Does having better motorbike and a tank full of fuel guarantee you win? No. Though it’s a big support for someone who is willing to win the race at any cost, but such wonderful facilities can’t make a lazy dumb win the race.
The key to a successful venture is a solid organic-engine i.e. the business model. Why will customers love to pay for your product?
If you call yourself the Founder or CEO of your startup, then it’s your job to build a solid revenue model and a growth platform for your company. And then look for funding. That will prove your metal, real success.
As Anand Lunia, Founder of India Quotient said beautifully, “Believes entrepreneur is the king, not the VC.” And I must mention, he is a VC himself though.
The Title “Founder” Makes You Belong To Fraternity
I have learned this the hard way.
“This world doesn’t want “Founders”, it’s looking for enablers, facilitators and contributors to make this world a better place to live.”
The fraternity of startup freaks, meal-missers, night-watchers, and clock-less people is the sum of those who are here to make real business. Businesses that solves real life problems at mass level, makes daily life easy, enables the less privileged, make resources available, and ultimately make money.

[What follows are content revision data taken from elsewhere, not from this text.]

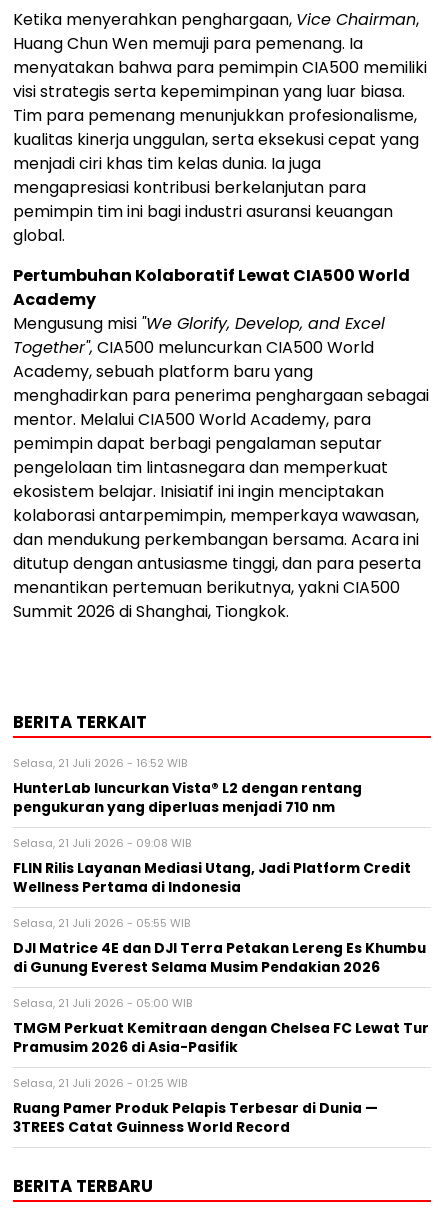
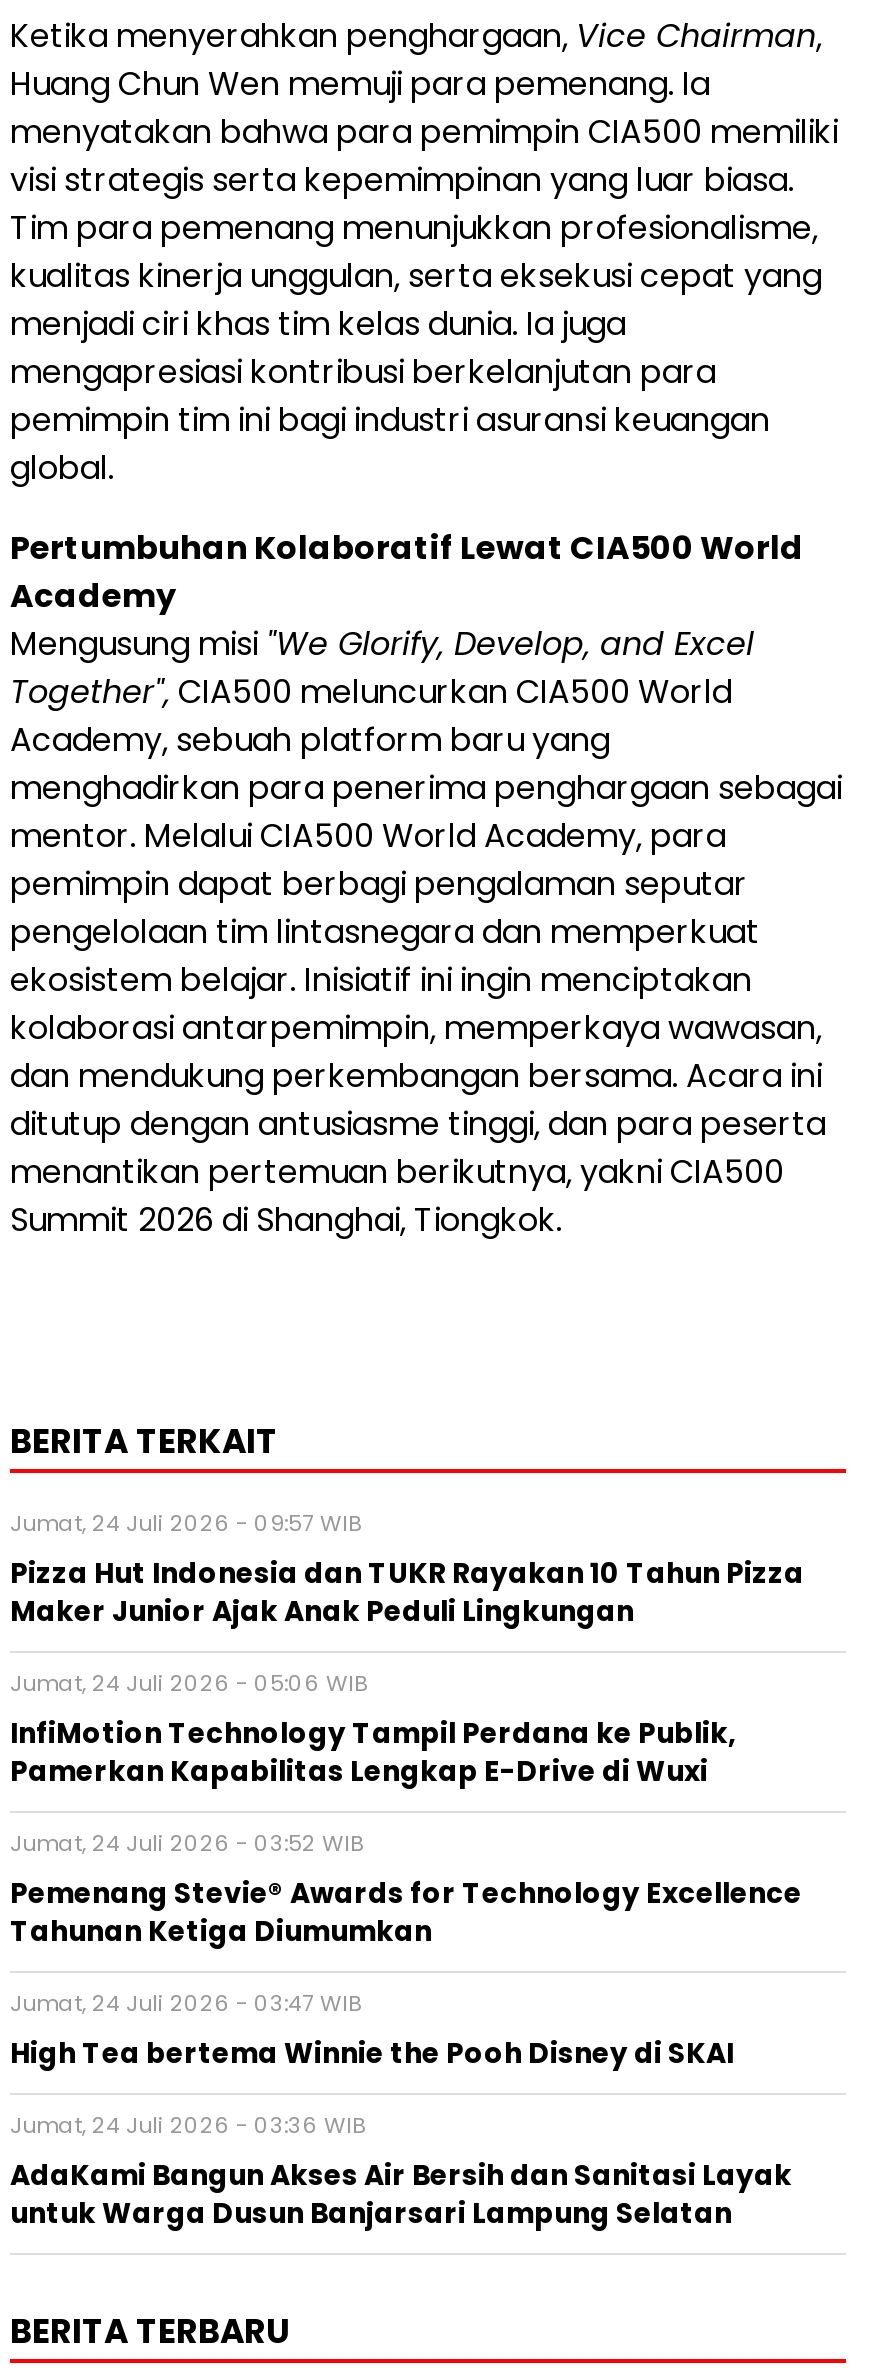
- Selasa, 21 Juli 2026 - 16:52 WIB
- HunterLab luncurkan Vista® L2 dengan rentang
- pengukuran yang diperluas menjadi 710 nm
+ Jumat, 24 Juli 2026 - 09:57 WIB
+ Pizza Hut Indonesia dan TUKR Rayakan 10 Tahun Pizza
+ Maker Junior Ajak Anak Peduli Lingkungan

- Selasa, 21 Juli 2026 - 09:08 WIB
- FLIN Rilis Layanan Mediasi Utang, Jadi Platform Credit
- Wellness Pertama di Indonesia
+ Jumat, 24 Juli 2026 - 05:06 WIB
+ InfiMotion Technology Tampil Perdana ke Publik,
+ Pamerkan Kapabilitas Lengkap E-Drive di Wuxi

- Selasa, 21 Juli 2026 - 05:55 WIB
- DJI Matrice 4E dan DJI Terra Petakan Lereng Es Khumbu
- di Gunung Everest Selama Musim Pendakian 2026
+ Jumat, 24 Juli 2026 - 03:52 WIB
+ Pemenang Stevie® Awards for Technology Excellence
+ Tahunan Ketiga Diumumkan

- Selasa, 21 Juli 2026 - 05:00 WIB
- TMGM Perkuat Kemitraan dengan Chelsea FC Lewat Tur
- Pramusim 2026 di Asia-Pasifik
+ Jumat, 24 Juli 2026 - 03:47 WIB
+ High Tea bertema Winnie the Pooh Disney di SKAI

- Selasa, 21 Juli 2026 - 01:25 WIB
- Ruang Pamer Produk Pelapis Terbesar di Dunia —
- 3TREES Catat Guinness World Record
+ Jumat, 24 Juli 2026 - 03:36 WIB
+ AdaKami Bangun Akses Air Bersih dan Sanitasi Layak
+ untuk Warga Dusun Banjarsari Lampung Selatan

I remember one of our colleague’s friend in New Delhi, elaborating his passion (fake… to me) and plan to build a new App for several different industries, since he was an App developer at a software company somewhere.

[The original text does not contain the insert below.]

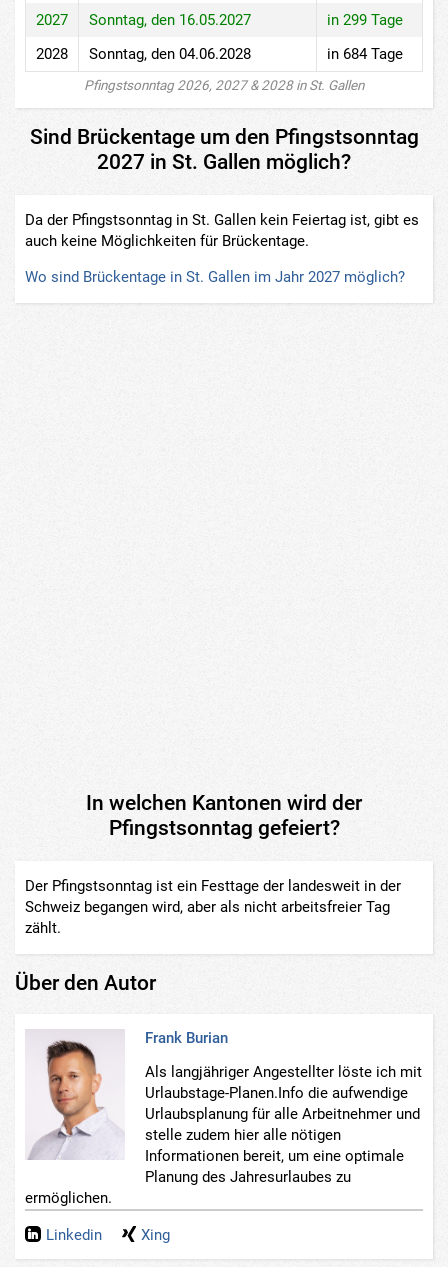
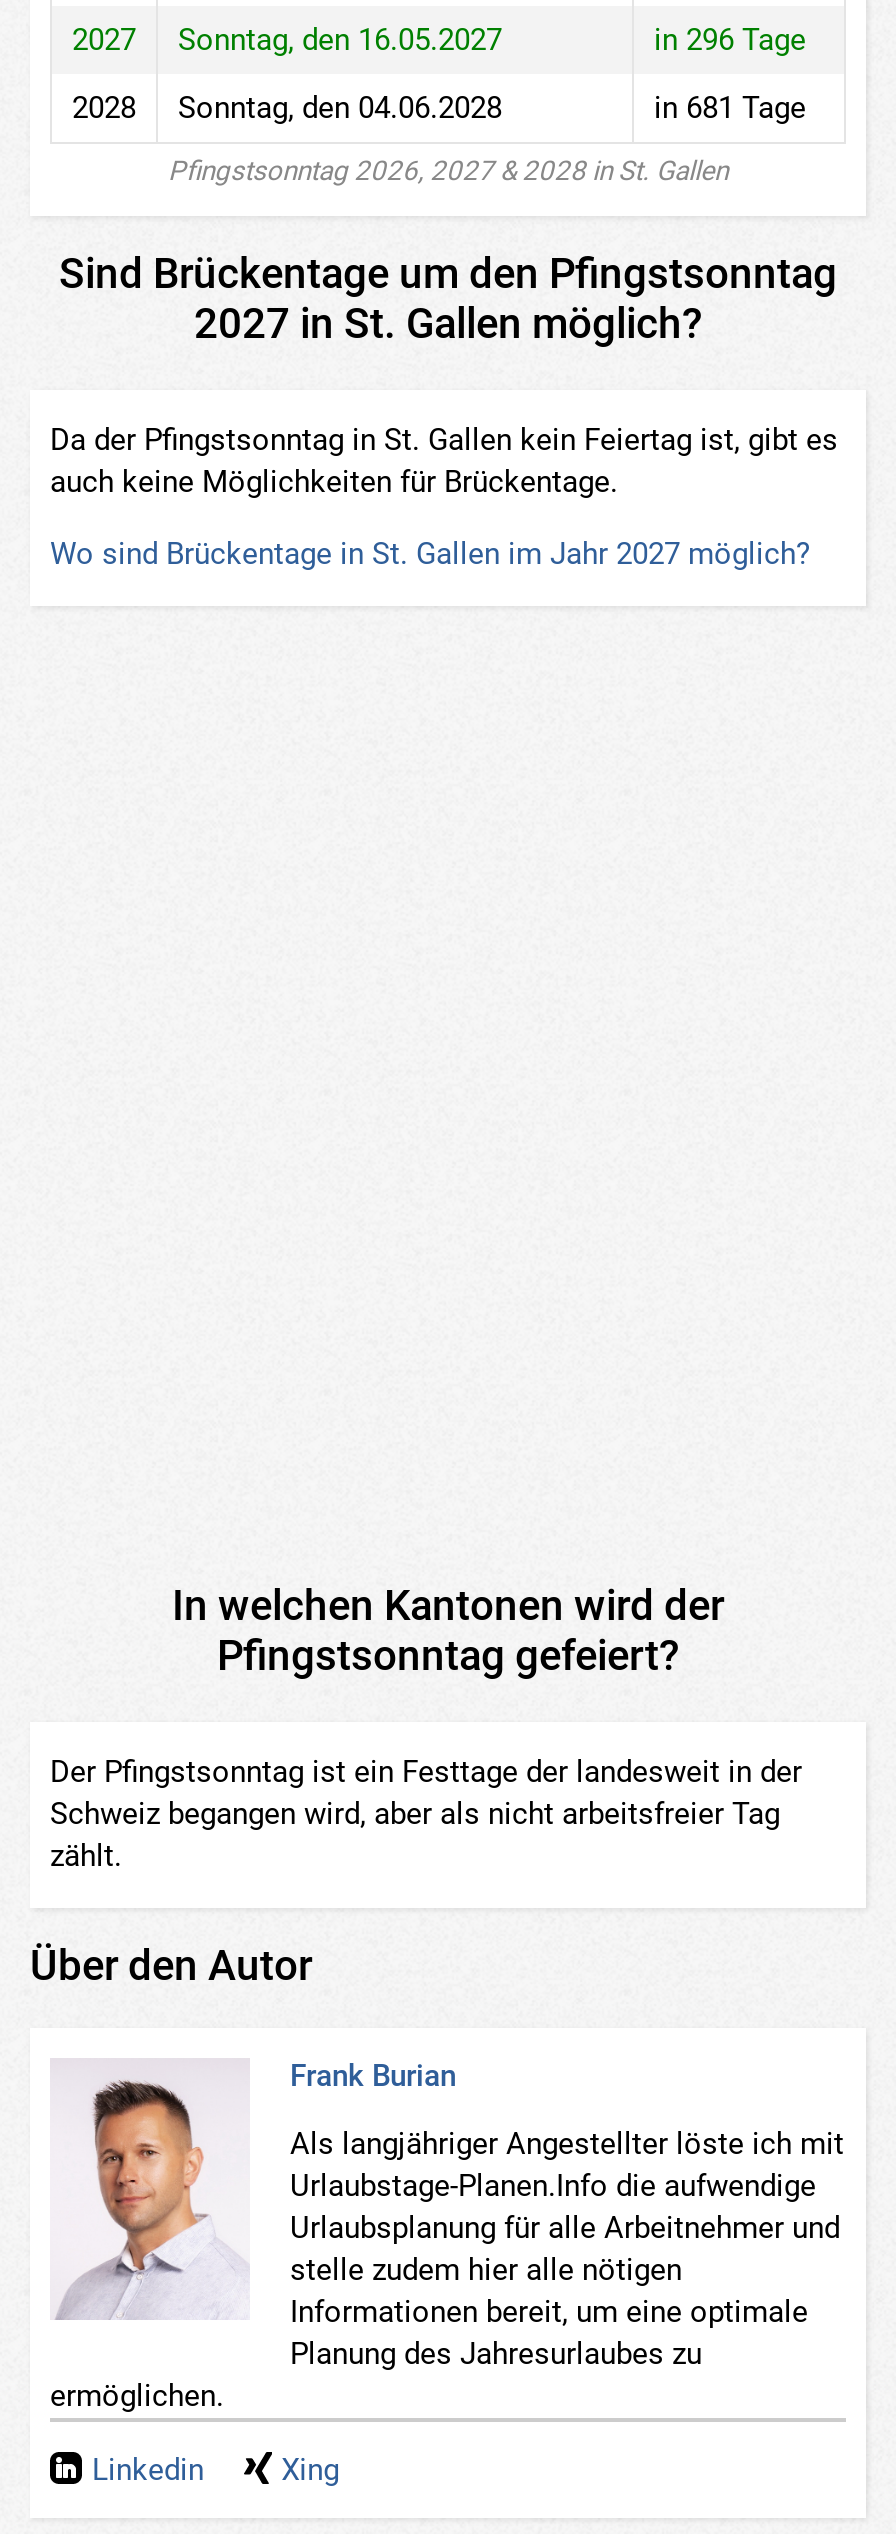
- in 299 Tage
+ in 296 Tage

- in 684 Tage
+ in 681 Tage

So if you are looking for a surface to create a dent because you have a hammer, darling, you don’t belong here. Find a real problem. Do some real math. Lay a real plan & execute. There is no easy success.
I know I am being harsh to many. But the truth is this world doesn’t want “Founders”, it’s looking for enablers, facilitators and contributors to make this world a better place.
You’ll Gain Something By Attending Networking Events
My favorite mistake, since I spent lot of money here, to end empty handed.
“Networking events would be the worst place to develop meaningful & long term relationships.”
Needless to say, I wasn’t planned. Being a first timer with limited resource and a world full of people minding their own business, and who don’t give you free advice until they get grey hairs, you don’t get the game. Networking events, won’t give you anything, but Networking will.
What’s the difference?
Networking stands for connecting with people via any medium so that they can help you do better at your business, either by advising on how-to’s, or by connecting you to right vendors, or by helping you raise funds, or by helping to hire right the team at lower cost. That’s real networking.
So do networking for better business. Don’t lose sight. Stay focused on what you need next to grow your business and you will attain purposeful networking.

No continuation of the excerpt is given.